Affiliated students

Jessica (J.A.) Beaudette

Anthropology of Religion PhD Program

Jessica (J.A.) Beaudette is a doctoral student in the School of History, Philosophy, and Religious Studies at ASU. She also served as Research Associate at ASU’s Center for Biodiversity Outcomes. Her academic research examines the role of local and indigenous cultural values in community-based conservation programs in central and southern Africa. She is also interested in the emergence of contemplative practices (mindfulness) in scientific and everyday communities as they respond to ecological challenges. Prior to studying at ASU, Jessica earned a BA in Philosophy (ethics), an MA in Comparative Theology with an emphasis in contemplative traditions and ecology. She also completed graduate studies in African religions at the University of Cape Town, and conducted biodiversity conservation fieldwork in Southern Africa. Jessica serves on the board of the International Society for the Study of Religion, Nature, and Culture.

Beckah Campbell

Environmental Life Sciences PhD Program

I am interested in studying the life history characteristics of elasmobranch species to better inform conservation and management efforts. Elasmobranchs are important to the health of our oceans. Understanding how life processes, such as reproduction, dietary habits, growth, and movement, intertwine is critical to conservation. I am interested in utilizing reproduction, trophic ecology, and movement to better understand how these different life processes affect individuals and populations of specifically the Caribbean Reef Shark (Carcharhinus perezi). Discernment of movement patterns and how they contribute to biological processes can provide insight into the ecology and population dynamics of this important species and aid in conservation by providing more knowledge on how this species interacts with its environment.

Camila Delgado-Montes

Environmental Life Sciences Phd Program

Camila is a PhD student working in Dr. Hinsby Cadillo-Quiroz’s lab at ASU. Before coming to ASU, Camila worked for several different environmental conservation NGOs in the Peruvian Amazon, learning what it takes to make meaningful conservation while meeting the needs of local populations in complex socioecological situations. She seeks to study carbon sequestration and storage in Amazon wetlands, as well as the impacts of land-use change on this ecosystem service. Specifically, she studies peatlands – a specific type of carbon rich wetland – in the Amazon basin within Bolivia and Peru, in hopes of informing the management of these ecosystems from a sustainable development perspective.

Human and Social Dimensions of Science and Technology PhD Program

Chris is working on his PhD in the Human and Social Dimensions of Science and Technology (AKA Science and Technology Studies). His research explores the ways that different scientific and professional communities generate and use knowledge, and the impact that this has on their ability to communicate, collaborate, and work together on complex sustainability problems. He has a BS in Sustainability from ASU and an MA in Global Affairs and Management from Thunderbird School of Global Management.

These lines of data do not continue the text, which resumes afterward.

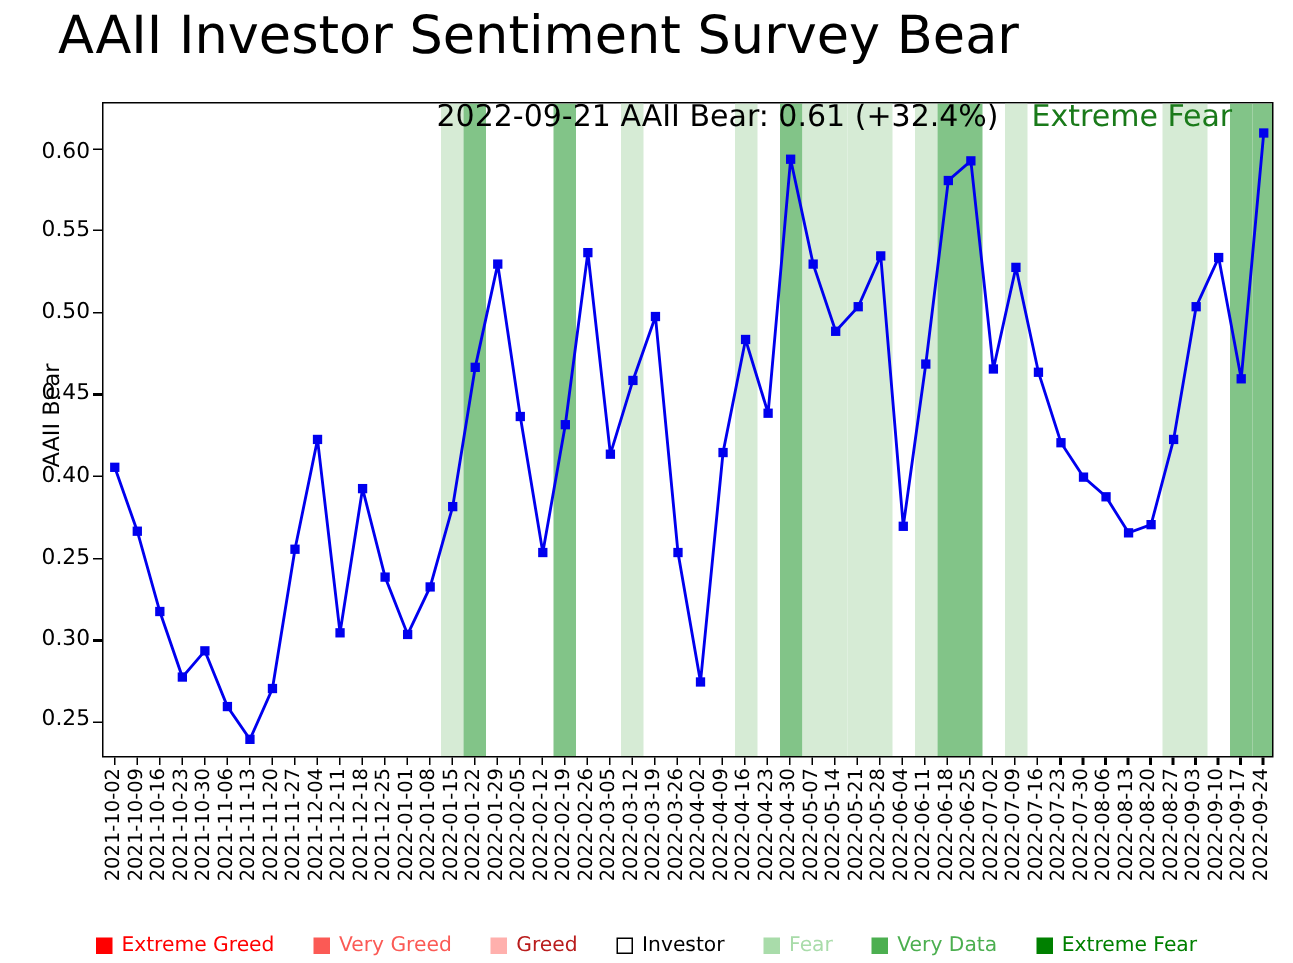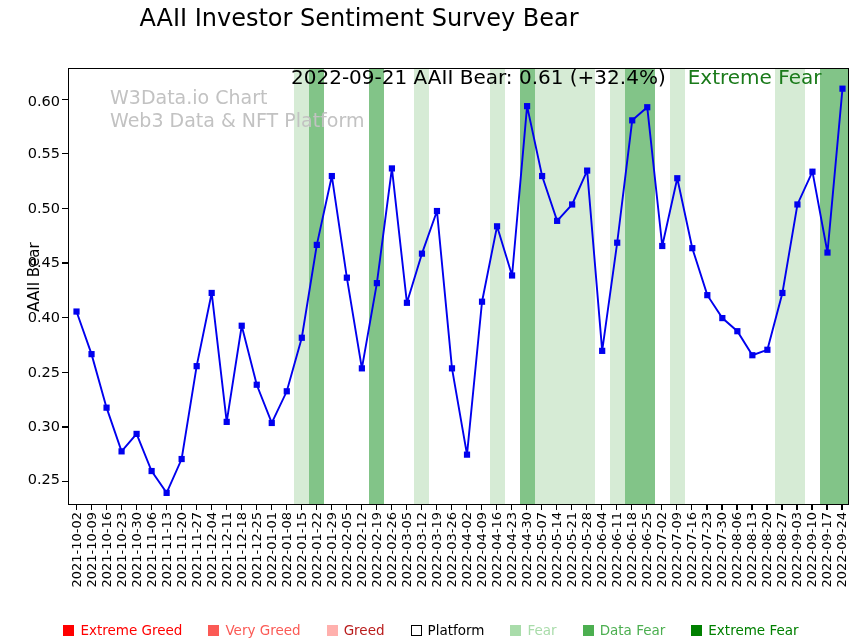"AAII Investor Sentiment Survey Bear" .chart-title { font-size: 24px -> 35px }
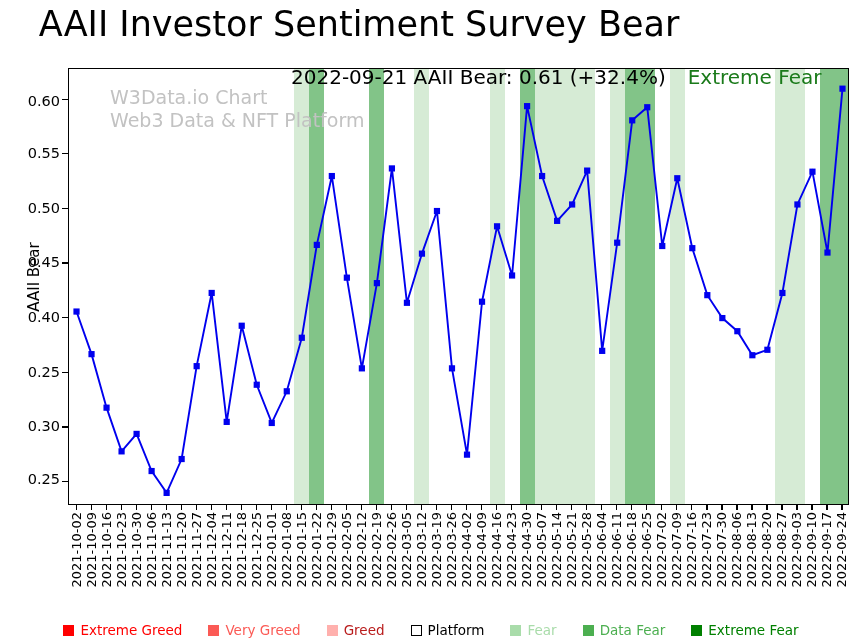"W3Data.io Chart Web3 Data &" div.watermark { html: <div><span>W3Data.io Chart</span> <span>Web3 Data &amp; NFT Platform</span></div> -> none }
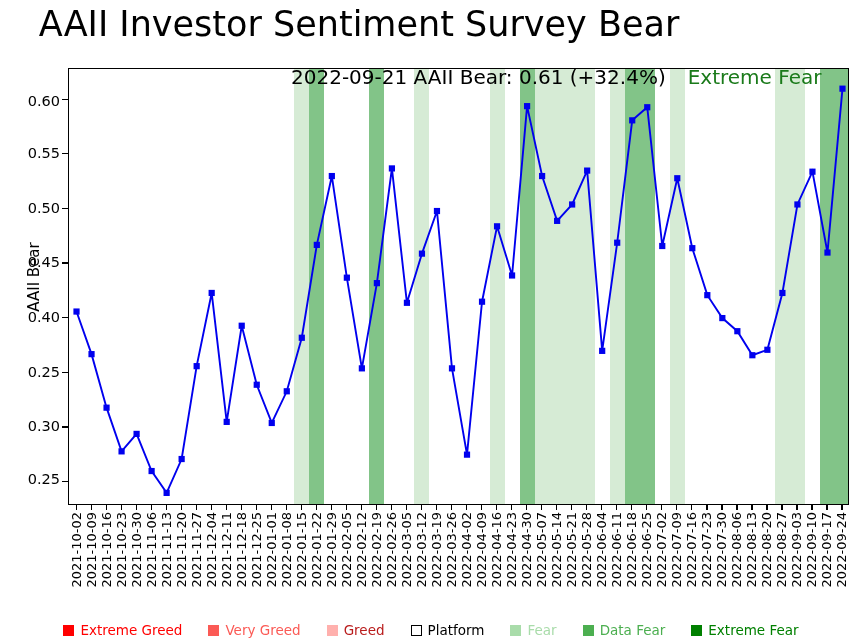"Platform" span.legend-text { text: Platform -> Investor }
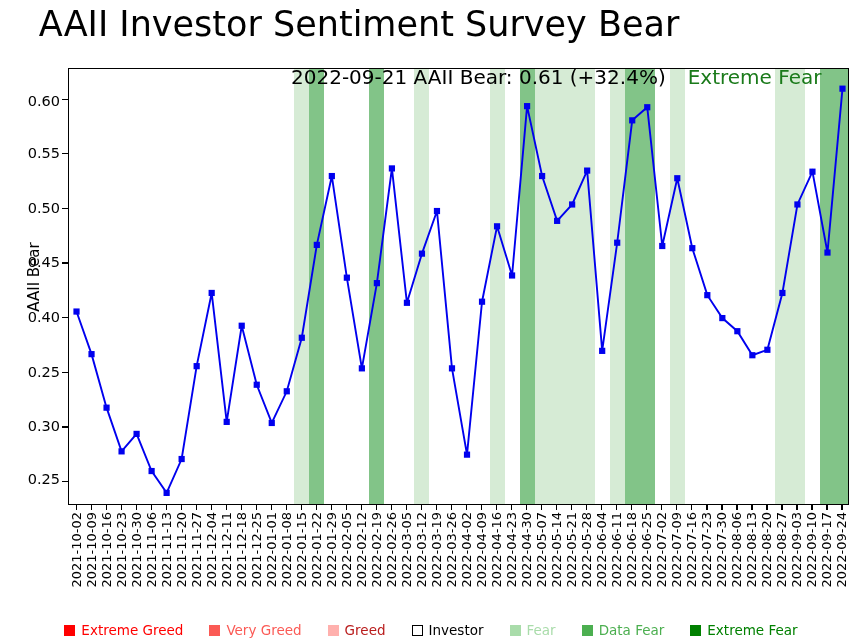"Data Fear" span.legend-text { text: Data Fear -> Very Data }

Graduate Student Kate Weiss

Kate Weiss

Environmental Life Sciences PhD Program

Kate Weiss is a PhD student working with Dr. Beckett Sterner of ASU and Dr. Jan Schipper of the Arizona Center for Nature Conservation/Phoenix Zoo. Her work seeks to understand urbanization’s impact on mammal communities, species interactions, and human-wildlife conflict. Specifically, she focuses on how cities influence coyote distributions, biology, and interactions with other middle-sized carnivores, especially pets. By understanding how and why coyotes occupy urban spaces, she hopes her work will inform urban wildlife management that supports the needs of people while also considering the unique ecological benefits coyotes provide urban systems.

Katherine Ball

Human and Social Dimensions of Science and Technology PhD Program

Katherine is working on her PhD in the Human and Social Dimensions of Science and Technology. Her work merges her background in oceanography (B.S. University of Washington) and Science Policy (MSTP Arizona State University). Studying marine policy within the United States Katherine focuses on how communities are or are not engaged with policy implementation. She aims to understand how community engagement is restricted by government knowledge production systems. Her current work focuses on marine mammal subsistence in the state of Alaska. The work examines the state and federal government structures from feminist standpoints to understand how differences are resolved to implement the Marine Mammal Protection Act.